What is Made in Europe partnership and how it relates to this call?
Made in Europe is a co-programmed European alliance between industry and the European Commission, that deals with high-tech manufacturing technologies. Themes that put this partnership in action should be in line with its goals and preferably, should be extensions or referrals to other projects that have already been supported by the partnership. It is pleasant to have references to previous or ongoing Made in Europe projects in your proposal.
What industrial areas are the most pertinent to MAT-PROD-03 proposals?

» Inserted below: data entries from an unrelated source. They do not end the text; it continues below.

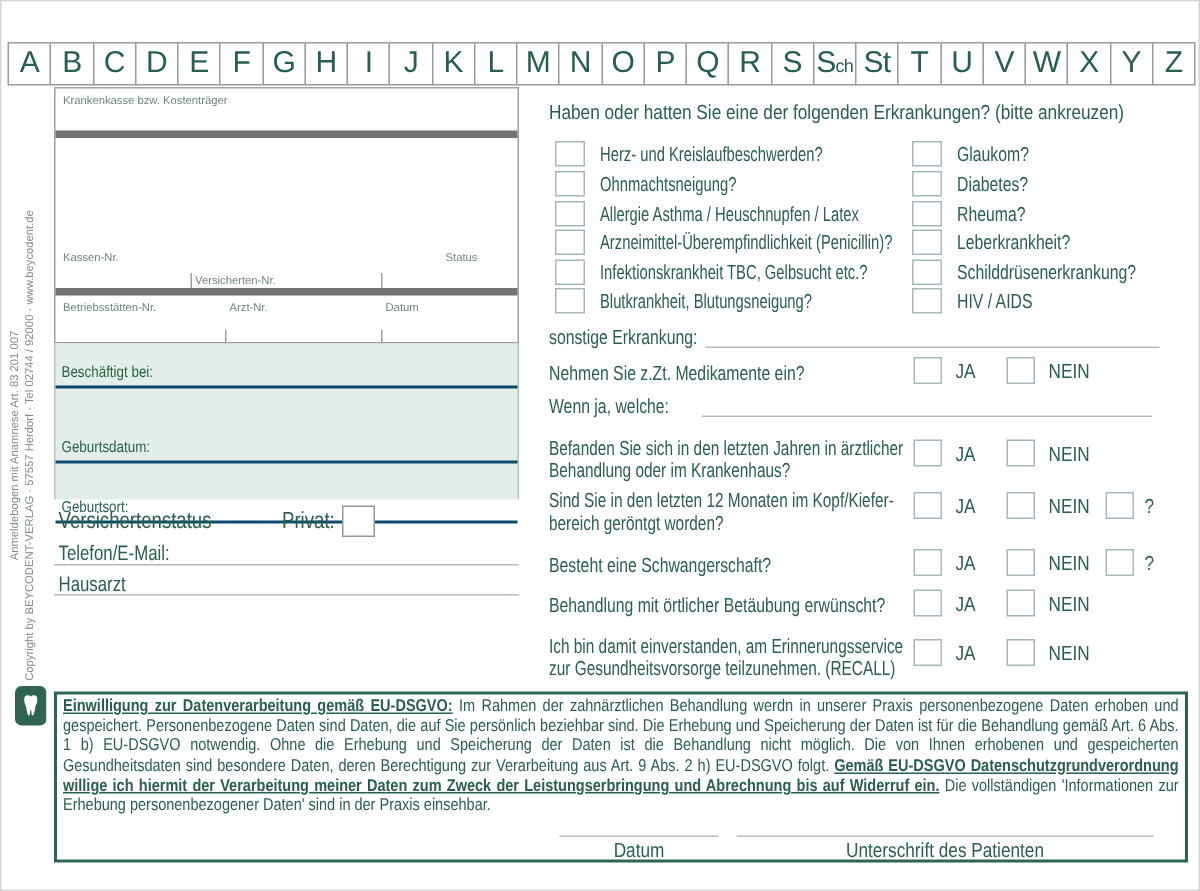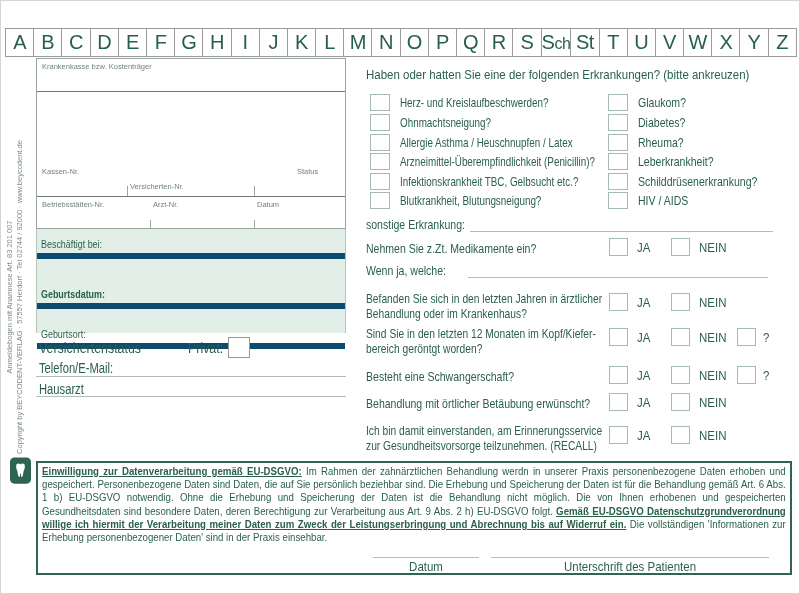--- a/index.html
+++ b/index.html
@@ -17,7 +17,7 @@
     text-align:center; line-height:27px; font-size:20px; color:#27604a; letter-spacing:-0.5px;
   }
   .acell:first-child { margin-left:0; }
-  .asmall { font-size:16px; }
+  .asmall { font-size:12px; }
 
   
   .vside {

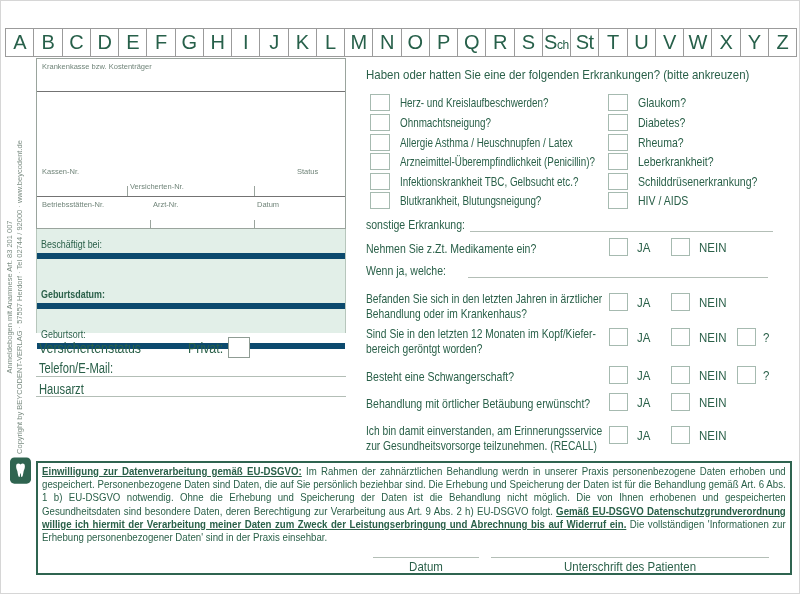--- a/index.html
+++ b/index.html
@@ -28,7 +28,7 @@
 
   
   .insbox { position:absolute; left:35px; top:57px; width:310px; height:171px; border:1px solid #9aa49d; background:#fff; box-sizing:border-box; }
-  .insrow { position:absolute; left:0; width:100%; border-bottom:1px solid #737373; box-sizing:border-box; }
+  .insrow { position:absolute; left:0; width:100%; border-bottom:5px solid #737373; box-sizing:border-box; }
   .insrow.last { border-bottom:none; }
   .slabel { position:absolute; font-size:7.5px; color:#71857a; white-space:nowrap; }
   .vtick { position:absolute; bottom:0; height:10px; width:1px; background:#9aa49d; }

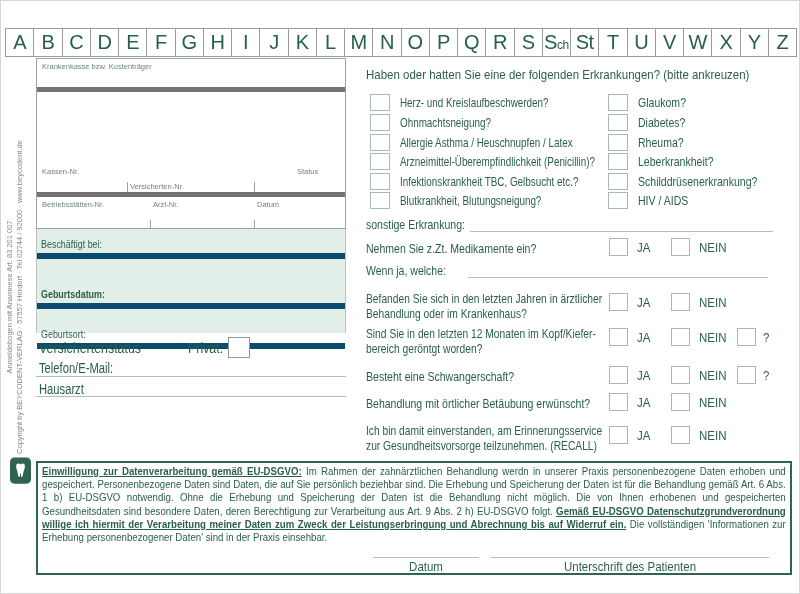--- a/index.html
+++ b/index.html
@@ -35,7 +35,7 @@
 
   
   .greenblock { position:absolute; left:35px; top:228px; width:310px; height:104px; background:#e2efe8; box-sizing:border-box; border-left:1px solid #b7c6bc; border-right:1px solid #b7c6bc; }
-  .grow { position:absolute; left:0; width:100%; border-bottom:6px solid #0c4a6e; box-sizing:border-box; }
+  .grow { position:absolute; left:0; width:100%; border-bottom:2px solid #0c4a6e; box-sizing:border-box; }
   .glabel { position:absolute; left:4px; bottom:3px; font-size:10.5px; color:#2a6049; white-space:nowrap; transform:scaleX(0.85); transform-origin:0 100%; }
 
   

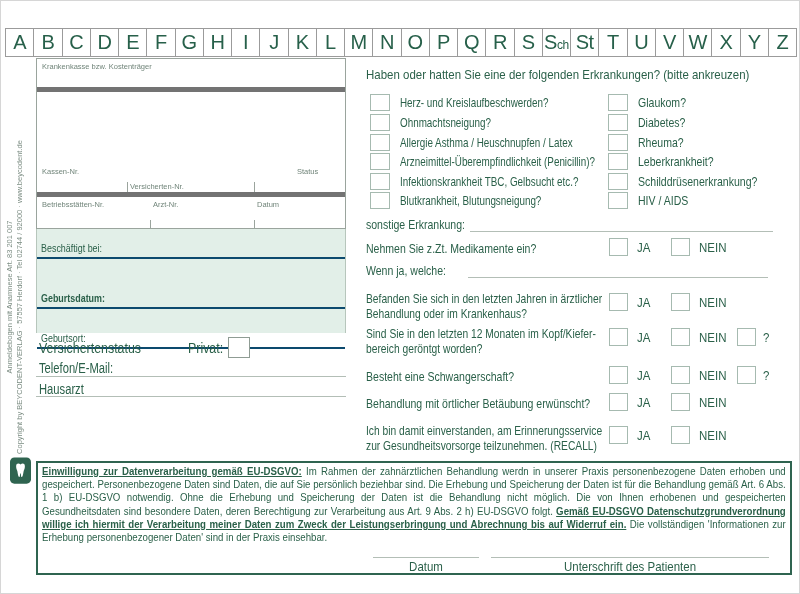--- a/index.html
+++ b/index.html
@@ -130,7 +130,7 @@
     <div class="grow" style="top:0; height:30px;">
       <span class="glabel">Beschäftigt bei:</span>
     </div>
-    <div class="grow" style="top:55px; height:25px;font-weight:bold;">
+    <div class="grow" style="top:55px; height:25px;">
       <span class="glabel">Geburtsdatum:</span>
     </div>
     <div class="grow" style="top:96px; height:24px;">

On-site remanufacturing is wind turbines, aircraft ships in the work programme. The increased range suggests automotive parts. These are the areas in which the component worth is large enough to justify the economics of re-manufacturing and this is what the Commission is working on.
Can SMEs and startups take part in this call?
Yes. There is no restriction on the SME involvement; there is a general positive attitude of the evaluators towards the involvement of an innovative SME in the consortium. In particular, it concerns SMEs operating in the field of robotics or digital twins, sensor integration or remanufacturing services. There is a special pilot access scheme of SMEs on a different call.
What is lump sum financing and does it alter the way you write the budget?
The EU contribution is lump sum financing and is predetermined as regards agreed work plan and budget and not reimbursable on actual costs. It is simple to report on and has a very detailed and believable budget justification in the early stages. The breakdown should be able to associate the costs of each work package to enable reviewers determine whether the lump sum is reasonable.
What can microfluidics do to help a MAT-PROD-03 project?
Microfluidic sensors can be also incorporated into condition-based monitoring systems to measure fluids, contamination, or wear at a component scale – on the production or maintenance line. Lab-on-chip platforms are used to support quick microlevels of characterization of materials, which may be used to decide go/no-go regarding remanufacturability. The digital twin condition models are also directly fed with sensor data of these platforms in order to improve its accuracy and real-time appropriateness.